キッキもチェシャ猫が来ていることに驚きつつも急いで否定する。ただでさえ緊張感あふれる状況が一気に堕落していく。
そこへ紅茶を零した帽子屋がステッキを振り回し、その先端に空のティーカップを曲芸のように回しながら現れることでさらに混乱が広がる。
<華麗に参上☆トチ狂ったパーティーのエスコートはお任せください。ぜひ盛り上げて魅せますよぉ!!ぶっは!>
「あ、あかん……ようわからんけど、なんかオワタ感半端ない」
「なんでこいつらを呼んじまったのか!?ただでさえまとめ切れてないんだぞ、色々と!」
混迷した状況に対して空気を読んで襲わない、という機能は狼型ロボットにはプログラムされていない。

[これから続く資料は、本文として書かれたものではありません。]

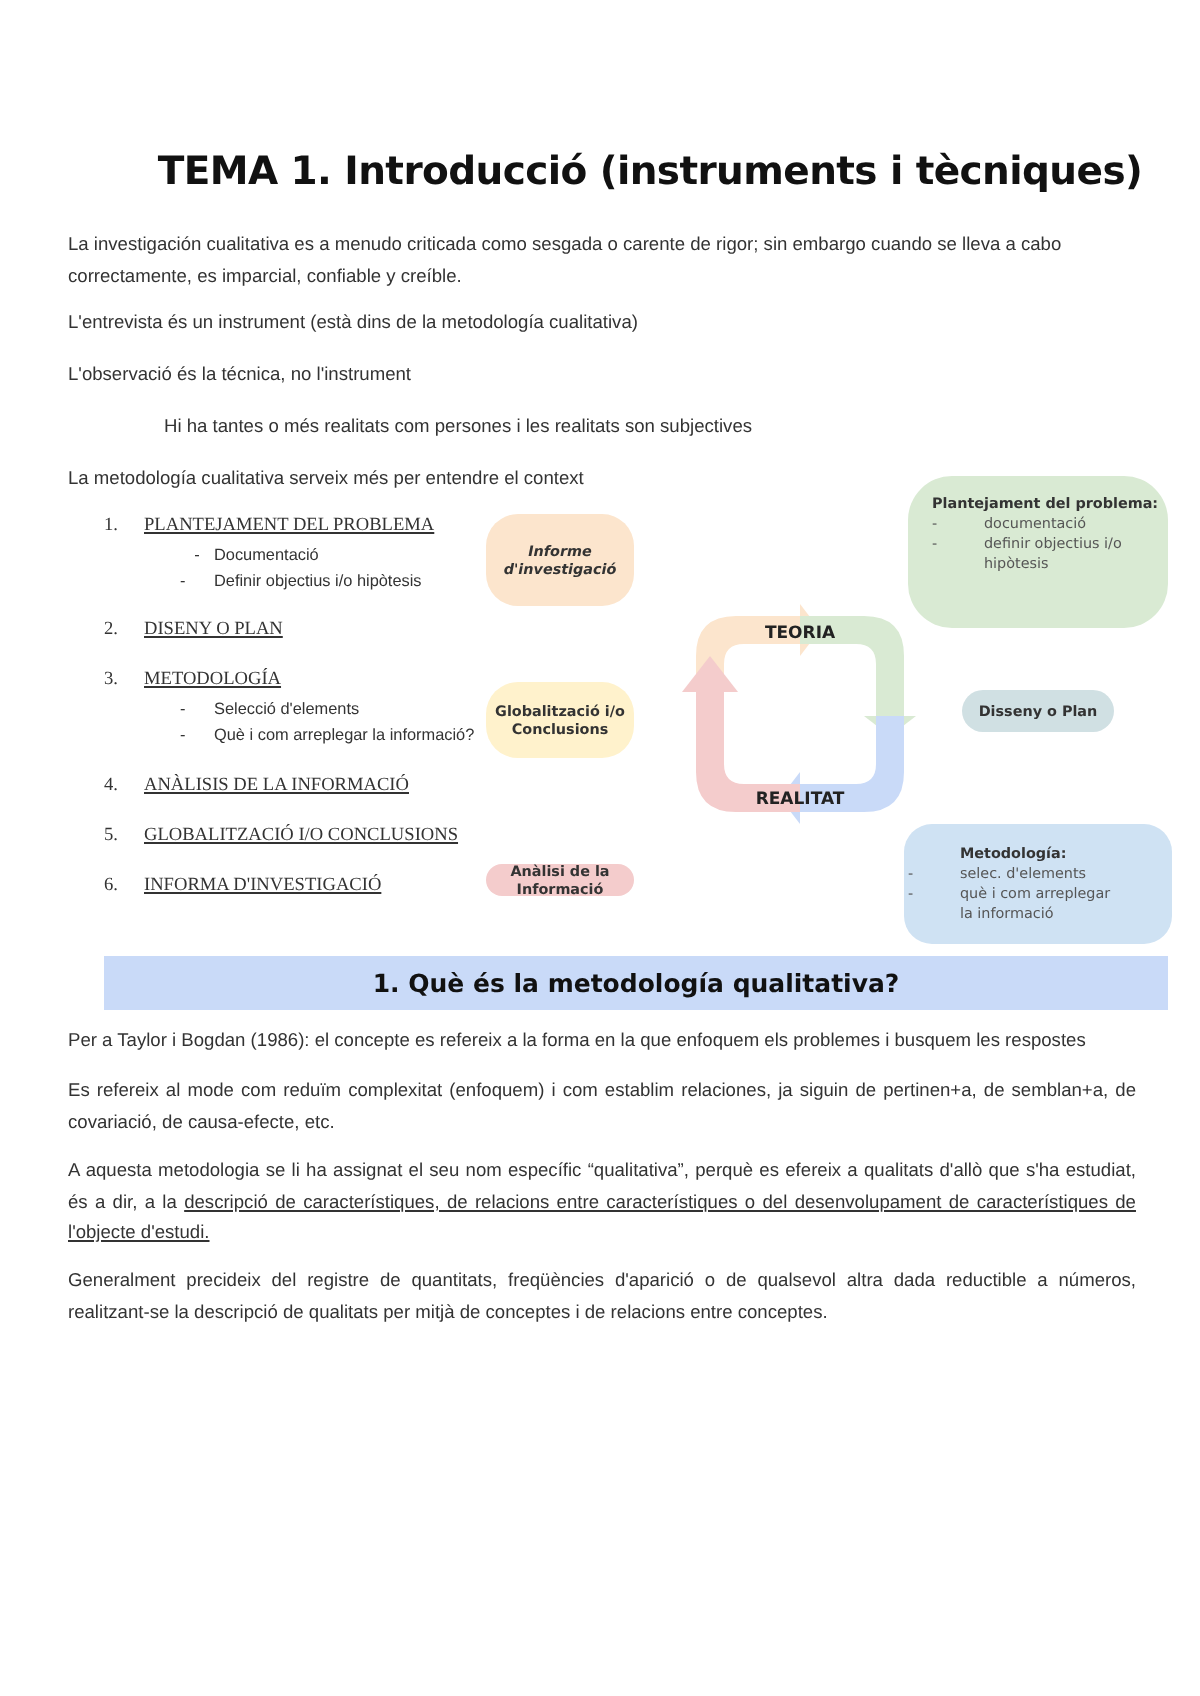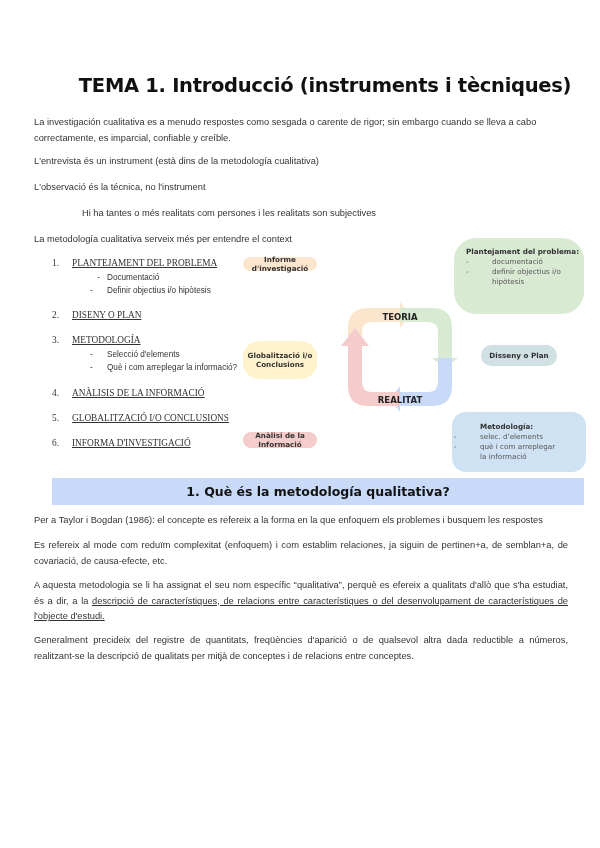--- a/index.html
+++ b/index.html
@@ -37,21 +37,21 @@
   }
   .cyc-label { font-family:"DejaVu Sans", sans-serif; font-weight:bold; font-size:8.5px; color:#222; }
 </style>
 </head>
 <body>
 
 <div>
 
   <div class="abs title">TEMA 1. Introducció (instruments i tècniques)</div>
 
-  <div class="abs p" style="top:115px;">La investigación cualitativa es a menudo respostes como sesgada o carente de rigor; sin embargo cuando se lleva a cabo correctamente, es imparcial, confiable y creíble.</div>
+  <div class="abs p" style="top:115px;">La investigación cualitativa es a menudo criticada como sesgada o carente de rigor; sin embargo cuando se lleva a cabo correctamente, es imparcial, confiable y creíble.</div>
   <div class="abs p" style="top:154px;">L'entrevista és un instrument (està dins de la metodología cualitativa)</div>
   <div class="abs p" style="top:180px;">L'observació és la técnica, no l'instrument</div>
   <div class="abs p" style="top:206px;margin-left:48px;">Hi ha tantes o més realitats com persones i les realitats son subjectives</div>
   <div class="abs p" style="top:232px;">La metodología cualitativa serveix més per entendre el context</div>
 
   <div>
     <div class="abs list-item" style="top:258px;">
       <span class="num">1.</span><span class="lbl">PLANTEJAMENT DEL PROBLEMA</span>
     </div>
     <div class="abs sub" style="top:273px;text-align:center;"><span class="dash">-</span><span>Documentació</span></div>
@@ -71,21 +71,21 @@
       <span class="num">4.</span><span class="lbl">ANÀLISIS DE LA INFORMACIÓ</span>
     </div>
     <div class="abs list-item" style="top:413px;">
       <span class="num">5.</span><span class="lbl">GLOBALITZACIÓ I/O CONCLUSIONS</span>
     </div>
     <div class="abs list-item" style="top:438px;">
       <span class="num">6.</span><span class="lbl">INFORMA D'INVESTIGACIÓ</span>
     </div>
   </div>
 
-  <div class="abs pill" style="left:243px; top:257px; width:74px; height:14px; background:#fce5cd;">Informe d'investigació</div>
+  <div class="abs pill" style="left:243px; top:257px; width:74px; height:46px; background:#fce5cd;font-style:italic;">Informe d'investigació</div>
   <div class="abs pill" style="left:243px; top:341px; width:74px; height:38px; background:#fff2cc;">Globalització i/o Conclusions</div>
   <div class="abs pill" style="left:243px; top:432px; width:74px; height:16px; background:#f4cccc;">Anàlisi de la Informació</div>
 
   <div class="abs" style="left:338px; top:298px; width:124px; height:118px;">
     <svg width="124" height="118" viewBox="0 0 124 118">
 
       <path d="M10 48 L10 30 Q10 10 30 10 L62 10 L62 24 L34 24 Q24 24 24 34 L24 48 Z" fill="#fce5cd"></path>
       <polygon points="62,4 72,17 62,30" fill="#fce5cd"></polygon>
 
       <path d="M62 10 L94 10 Q114 10 114 30 L114 60 L100 60 L100 34 Q100 24 90 24 L62 24 Z" fill="#d9ead3"></path>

今も子供達に向かって襲い掛かってくるが、アントニオ・セレナは帽子屋からバズーカ砲を受け取って、一瞬の迷いなく狼型ロボットへと撃つ。
轟音が響き、武器が発する大音量に慣れていない子供達の耳がいくつか麻痺する。凜道都子は極道という家の事情から、他よりも回復が早かった。

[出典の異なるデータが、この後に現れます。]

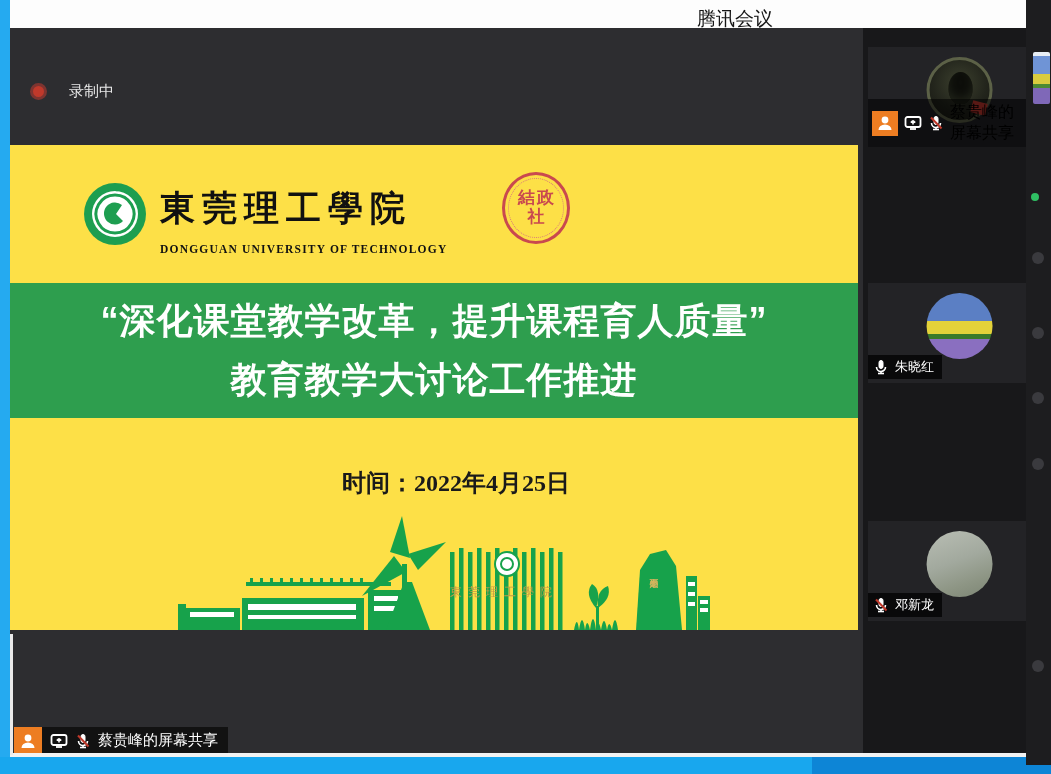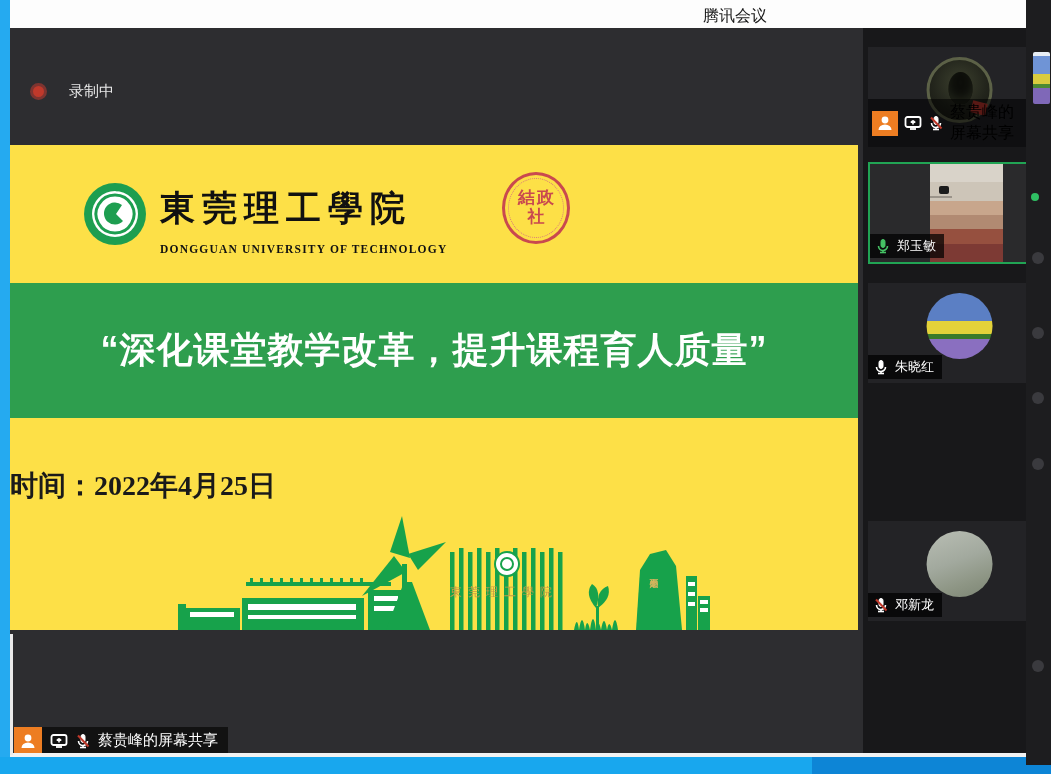--- a/index.html
+++ b/index.html
@@ -13,21 +13,21 @@
   .bottom-blue-right{left:812px;top:757px;width:239px;height:17px;background:#0d85d6;}
   .right-strip{left:1026px;top:0;width:25px;height:765px;background:#1d1d1f;z-index:6;}
   .strip-thumb{position:absolute;left:7px;top:52px;width:17px;height:52px;border-radius:2px;
      background:linear-gradient(#e8eef5 0 8%, #6f94d6 8% 42%, #d9cc3f 42% 62%, #4c8a33 62% 70%, #7f68b8 70% 100%);}
   .strip-dot{position:absolute;left:5px;top:193px;width:8px;height:8px;border-radius:50%;background:#2fbf63;}
   .strip-ring{position:absolute;left:6px;width:12px;height:12px;border-radius:50%;background:#3a3a3e;}
 
   
   .titlebar{left:10px;top:0;width:1016px;height:28px;background:#fdfdfd;z-index:5;}
   .titlebar .title{position:absolute;left:660px;top:6px;width:130px;text-align:center;
-      font-size:16px;color:#151515;}
+      font-size:19px;color:#151515;}
 
   
   .main-dark{left:10px;top:28px;width:1016px;height:727px;background:#2d2d30;}
   .white-edge-bottom{left:10px;top:753px;width:1016px;height:4px;background:#f2f2f2;z-index:4;}
   .white-edge-left{left:10px;top:634px;width:3px;height:121px;background:#eaeaea;z-index:4;}
 
   
   .recording{left:30px;top:82px;display:flex;align-items:center;gap:22px;z-index:3;}
   .rec-dot{width:17px;height:17px;border-radius:50%;background:#c0392b;border:3px solid #7e3430;box-sizing:border-box;}
   .rec-label{color:#e8e8e8;font-size:15px;}
@@ -44,22 +44,22 @@
   .seal-border{position:absolute;inset:4px;border:3px solid #c9494f;border-radius:50%;}
   .seal-ring{position:absolute;inset:10px;border:1px dotted #d8777c;border-radius:50%;}
   .seal-text{position:absolute;left:18px;top:20px;width:42px;text-align:center;
       font-family:"Liberation Serif","DejaVu Serif",serif;font-size:17px;line-height:19px;
       color:#c9494f;font-weight:bold;letter-spacing:2px;}
 
   .banner{position:absolute;left:0;top:138px;width:848px;height:135px;background:#2e9e4e;
       display:flex;flex-direction:column;justify-content:center;align-items:center;gap:10px;}
   .banner .l1,.banner .l2{color:#fff;font-weight:bold;font-size:36px;letter-spacing:1px;white-space:nowrap;}
 
-  .slide-date{position:absolute;left:0;top:322px;width:892px;
-      font-family:"Liberation Serif","DejaVu Serif",serif;font-size:28px;font-weight:bold;color:#1a1a1a;}
+  .slide-date{position:absolute;left:0;top:322px;width:892px;text-align:center;
+      font-family:"Liberation Serif","DejaVu Serif",serif;font-size:24px;font-weight:bold;color:#1a1a1a;}
 
   .illustration{position:absolute;left:140px;top:367px;width:560px;height:118px;}
 
   
   .share-pill{left:14px;top:727px;display:flex;align-items:stretch;height:27px;z-index:3;}
   .pill-orange{width:28px;height:27px;background:#ed7d22;display:flex;align-items:center;justify-content:center;}
   .pill-label{background:rgba(16,16,16,.92);display:flex;align-items:center;gap:7px;padding:0 10px 0 8px;}
   .pill-label .txt{color:#fff;font-size:15px;white-space:nowrap;}
 
   
@@ -173,20 +173,21 @@
   </div>
 
   <div class="seal">
     <div class="seal-border"></div>
     <div class="seal-ring"></div>
     <div class="seal-text">結政社</div>
   </div>
 
   <div class="banner">
     <div class="l1">“深化课堂教学改革，提升课程育人质量”</div>
+    <div class="l2">教育教学大讨论工作推进</div>
   </div>
 
   <div class="slide-date">时间：2022年4月25日</div>
 
   <div class="illustration">
     <svg viewBox="0 0 560 118" width="560" height="118">
       <g fill="#17a24b">
 
         <rect x="28" y="92" width="8" height="26"></rect>
         <rect x="36" y="96" width="54" height="22"></rect>
@@ -297,33 +298,20 @@
         <use href="#screen-share-shape" stroke="#ffffff" fill="#ffffff"></use>
       </svg>
       <svg class="icon16" viewBox="0 0 16 16">
         <use href="#mic-shape" fill="#ffffff" stroke="#ffffff"></use>
         <line x1="3" y1="2.5" x2="13.5" y2="13.5" stroke="#c0392b" stroke-width="2"></line>
       </svg>
       <span class="nm">蔡贵峰的屏幕共享</span>
     </div>
   </div>
 
-  <div class="tile speaking" style="top:134px;height:102px">
-    <div class="video-scene">
-      <div class="video-band"></div>
-      <div class="video-cam"></div>
-      <div class="video-shelf"></div>
-    </div>
-    <div class="namebar">
-      <svg class="icon16" viewBox="0 0 16 16">
-        <use href="#mic-shape" fill="#45c264" stroke="#45c264"></use>
-      </svg>
-      <span class="nm">郑玉敏</span>
-    </div>
-  </div>
 
   <div class="tile" style="top:255px">
     <div class="avatar av-land"></div>
     <div class="namebar">
       <svg class="icon16" viewBox="0 0 16 16">
         <use href="#mic-shape" fill="#ffffff" stroke="#ffffff"></use>
       </svg>
       <span class="nm">朱晓红</span>
     </div>
   </div>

「あ、あの……銃刀法違反とか、金属探知機とか、どうやって持ち込んだか詳しく」
「地底遊園地素晴らしいでーす!ロボット用の部品でいくらでも作れちゃいまーすね。っつーことでセーラー服装備ではないですが、気持ちいいと一言感想をお付けするですし」
「そりゃあ機関銃の間違いだろうが。というかキッキ、お前……」
「僕は本当になにも知らないんだけど!?そりゃあロボットの予備パーツ合わせればなんでも作れるけど、ちょっとまさか!?」
電車に置いて来た地底遊園地のロボット達を思い出す。銃を作るには彼らのパーツが必要である。

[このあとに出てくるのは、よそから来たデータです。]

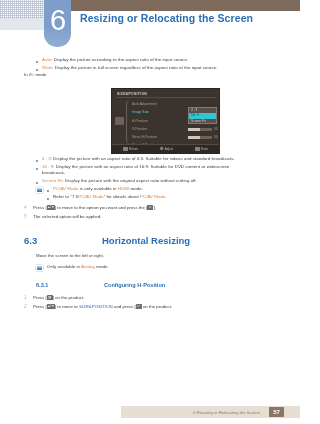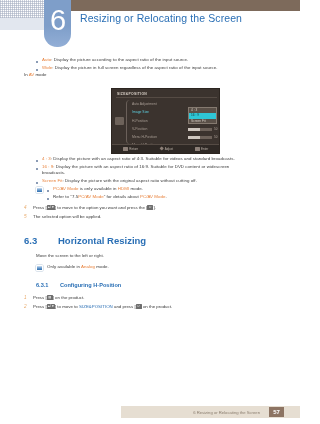--- a/index.html
+++ b/index.html
@@ -43,30 +43,30 @@
     color: #ffffff;
     font-size: 29px;
     line-height: 40px;
     text-align: center;
     font-weight: 400;
     letter-spacing: -1px;
   }
   .chap-title {
     position: absolute; left: 80px; top: 12px;
     font-size: 10.5px;
-    font-weight: normal;
+    font-weight: bold;
     color: #2a6fb5;
     letter-spacing: .1px;
     white-space: nowrap;
   }
 
   
   .content { position: absolute; left: 0; top: 50px; width: 300px; }
 
-  .blk { position: absolute; }
+  .blk { position: absolute; gap: 44px; }
 
   .bullet-row {
     display: flex;
     align-items: flex-start;
     margin-bottom: 1.5px;
   }
   .bullet-dot {
     flex: 0 0 auto;
     width: 2px; height: 2px;
     background: #8a9bb5;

つまり目の前にいる混乱の元凶を連れてきたのは、地底遊園地のロボット達である。おそらく途中で子供達の戦力増強と気を使ってくれたのだろう。
しかし明らかに士気が下がっており、何人かは若干怯えた目を見せている。そんな空気も解せず、帽子屋はアントニオ・セレナと声を合わせて高らかに告げる。
<さあ!!私達の息が合ったコンビネーションを見せましょう!って私息してないんですけどね、ぶっははははははははっはは!!>
「排気口から溢れる紅茶臭い突風も気にせず、愛しのダーリンのために頑張るっちゃ!!イエイ☆」
相川聡史はそれ以上のツッコミを諦めた。それはつまり全員なにも言えなくなったと同義であった。